__Work to complete__
Go through the records and extract every line with the word "default".

__Extracted information__
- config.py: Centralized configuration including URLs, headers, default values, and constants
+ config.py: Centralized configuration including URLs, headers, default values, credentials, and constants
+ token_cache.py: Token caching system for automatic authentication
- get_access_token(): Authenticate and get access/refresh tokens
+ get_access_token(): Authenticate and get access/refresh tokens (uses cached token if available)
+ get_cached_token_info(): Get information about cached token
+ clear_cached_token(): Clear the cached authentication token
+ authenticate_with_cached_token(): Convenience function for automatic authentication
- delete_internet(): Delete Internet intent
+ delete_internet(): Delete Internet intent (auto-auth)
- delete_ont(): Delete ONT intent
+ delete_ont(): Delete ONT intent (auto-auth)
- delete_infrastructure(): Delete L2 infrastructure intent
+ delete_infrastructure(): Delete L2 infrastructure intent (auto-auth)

* * *

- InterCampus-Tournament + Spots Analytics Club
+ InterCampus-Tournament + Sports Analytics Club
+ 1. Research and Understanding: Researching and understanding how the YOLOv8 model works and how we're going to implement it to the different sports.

--

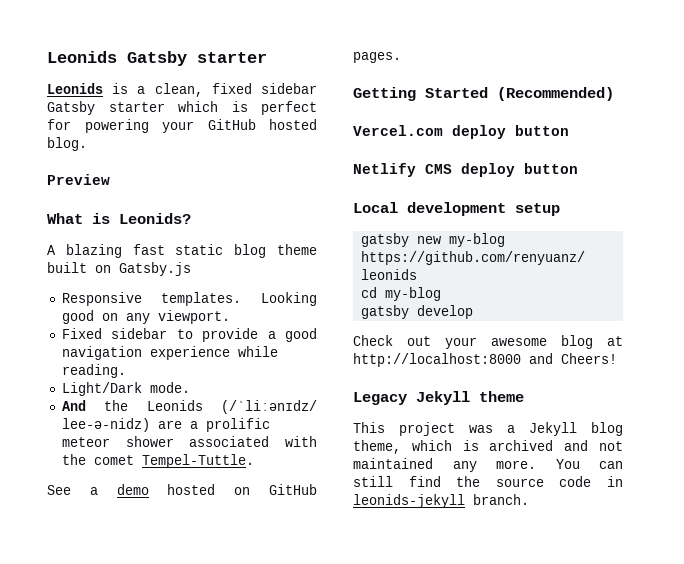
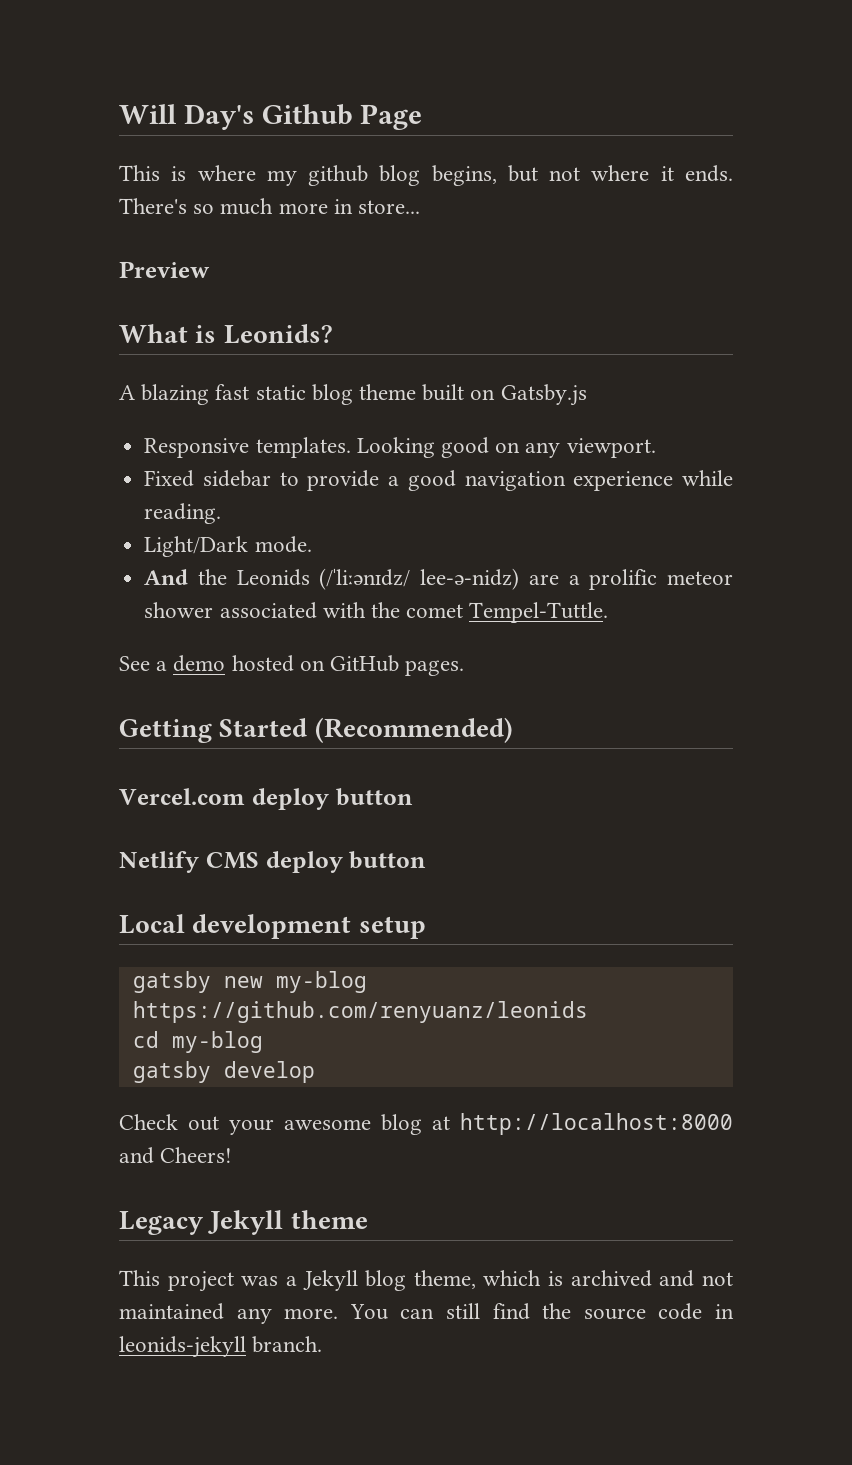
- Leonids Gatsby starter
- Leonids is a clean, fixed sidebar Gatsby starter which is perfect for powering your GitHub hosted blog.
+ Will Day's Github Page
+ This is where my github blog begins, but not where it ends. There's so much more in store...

__Answer space__
- config.py: Centralized configuration including URLs, headers, default values, and constants
+ config.py: Centralized configuration including URLs, headers, default values, credentials, and constants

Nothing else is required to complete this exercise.